Слава Богу! - со вздохом облегчения и радостно ответила Елена, - женщине без детей не жизнь.
И я так думаю, - согласился Виртанен, - но жена все никак не может забыть Риточку, в спальне у нас долго висела ее увеличенная еще довоенная фотография, но я снял ее и повесил в зале. А то она как глянет на нее, так и заплачет, и остановить ее становилось трудно.
У Елены слегка увлажнились глаза, она вздохнула и пошла на кухню. Брегов проводил взглядом жену, и опять хотел что-то сказать Виртанену, но после некоторого колебания передумал.
Они с Виртаненом молча допили чай, потом покурили на крыльце и пошли спать по своим комнатам.
Помыв посуду на кухне Елена тоже пошла спать. Разделась, легла рядом с мужем, но сон не приходил. На нее нахлынули воспоминания, разбуженные рассказом Виртанена.
«Тамарочку она родила в мае 1941г. Дочь родилась с волосиками на голове и очень похожая на маму. Елена вся светилась от радости, носила ее на руках по Гурзуфу, заносила в аптеку, и женщины-провизоры, ее коллеги, восхищались ее личиком, волосиками и глазками.
И тут пришла война, бомбили Севастополь и Симферополь, но в Гурзуфе ничего не изменилось, только в военный санаторий стали массово привозить раненых.
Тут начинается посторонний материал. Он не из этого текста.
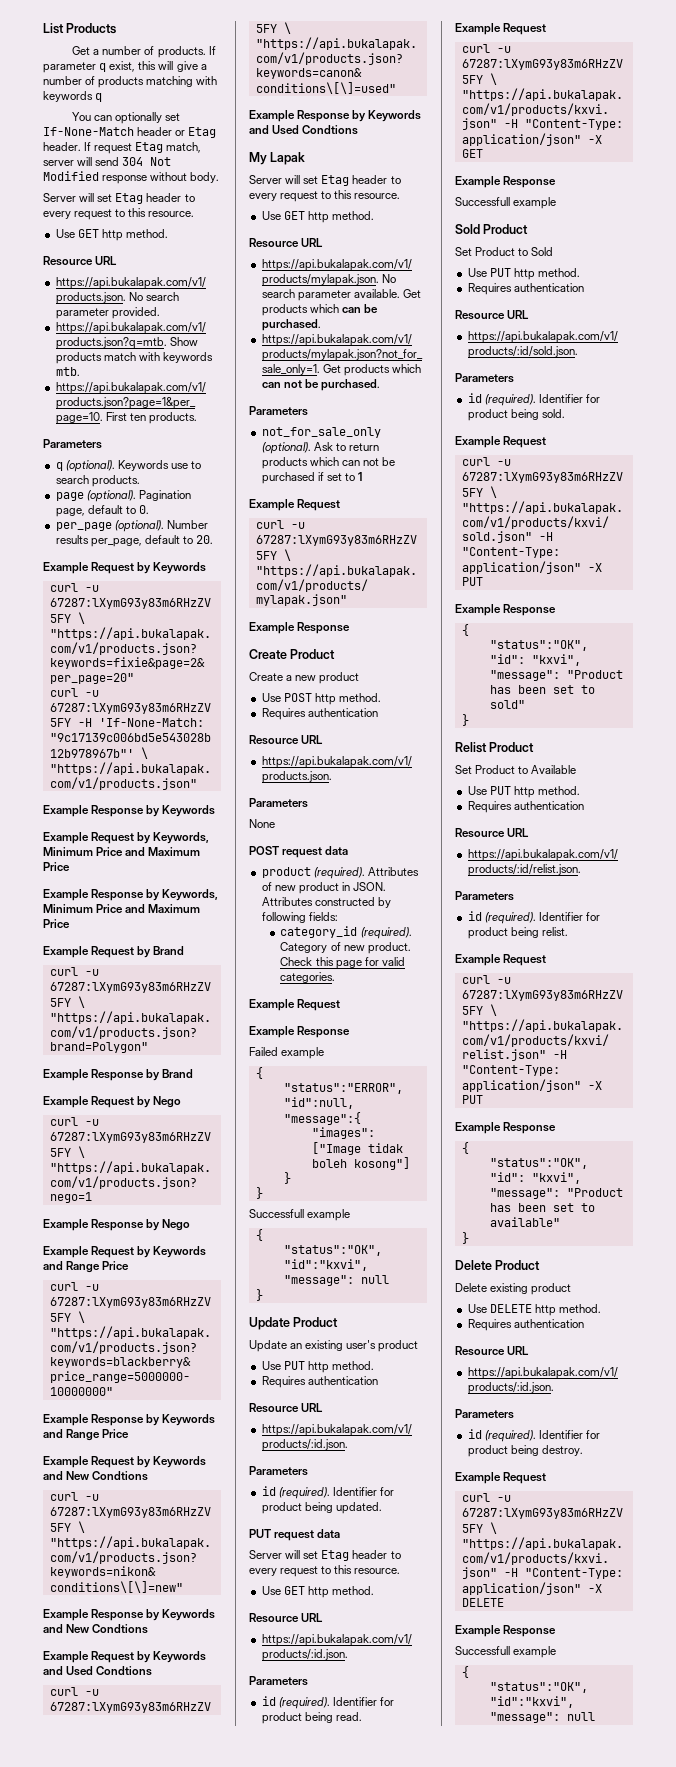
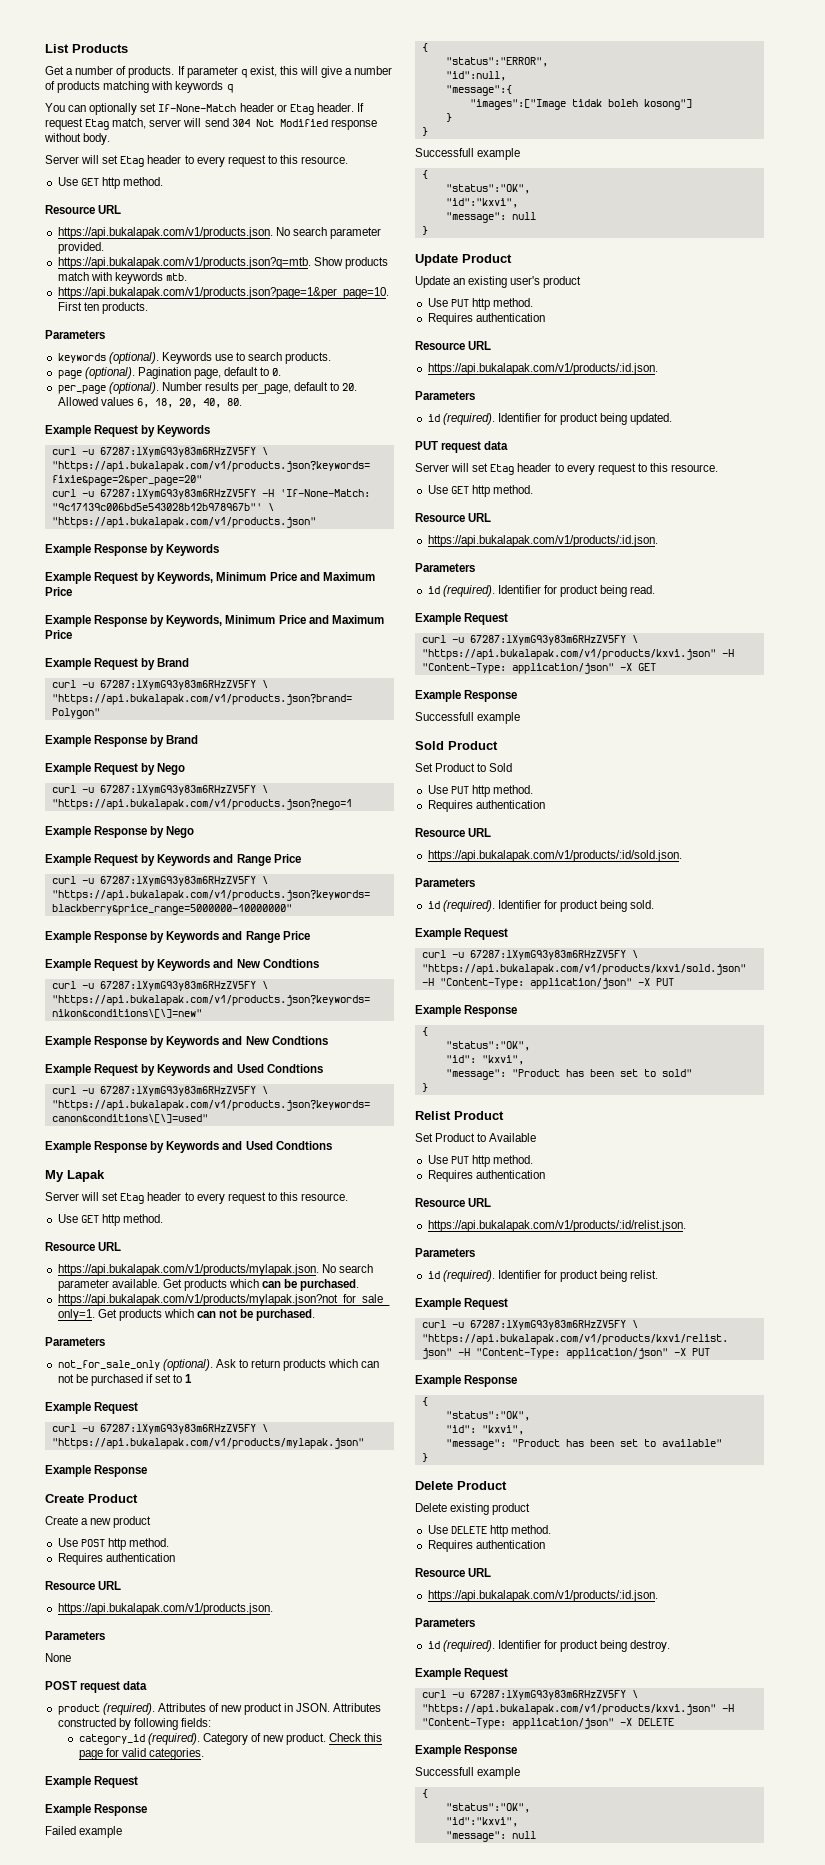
[55,462,63,471] q -> [57,353,106,363] keywords
(214, 539) none -> [57,397,242,408] Allowed values 6, 18, 20, 40, 80.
Когда немцы ворвались в Крым, муж Елены Данила Довганюк, начальник милиции в Гурзуфе, после нескольких ночных раздумий принял решение отправить семью через Севастополь на Северный Кавказ. Решение его было правильное, немцы еще не подошли к южному побережью Крыма, и эвакуация гражданских лиц не носила еще панического характера. Он всю семью, а это были кроме жены, двухлетнего сына Володи и дочери Тамарочки, еще и родная сестра жены 15 летняя Дуся, двоюродная сестра Нюра с мамой, посадил их всех на баржу и в конце сентября 41 года они отплыли из Севастополя поздним вечером. На барже кроме семей военнослужащих были раненные матросы и красноармейцы. Начиная с рассвета над ними кружили на бреющем полете немецкие самолеты. Наверное, немецкие пилоты видели на палубе баржи женщин, детей и раненных, и похоже остатки совести побеждали желание бомбить этот жалкий люд. И только на рейде Новороссийска пикирующий «Юнкерс» достал двумя бомбами входящую в гавань баржу.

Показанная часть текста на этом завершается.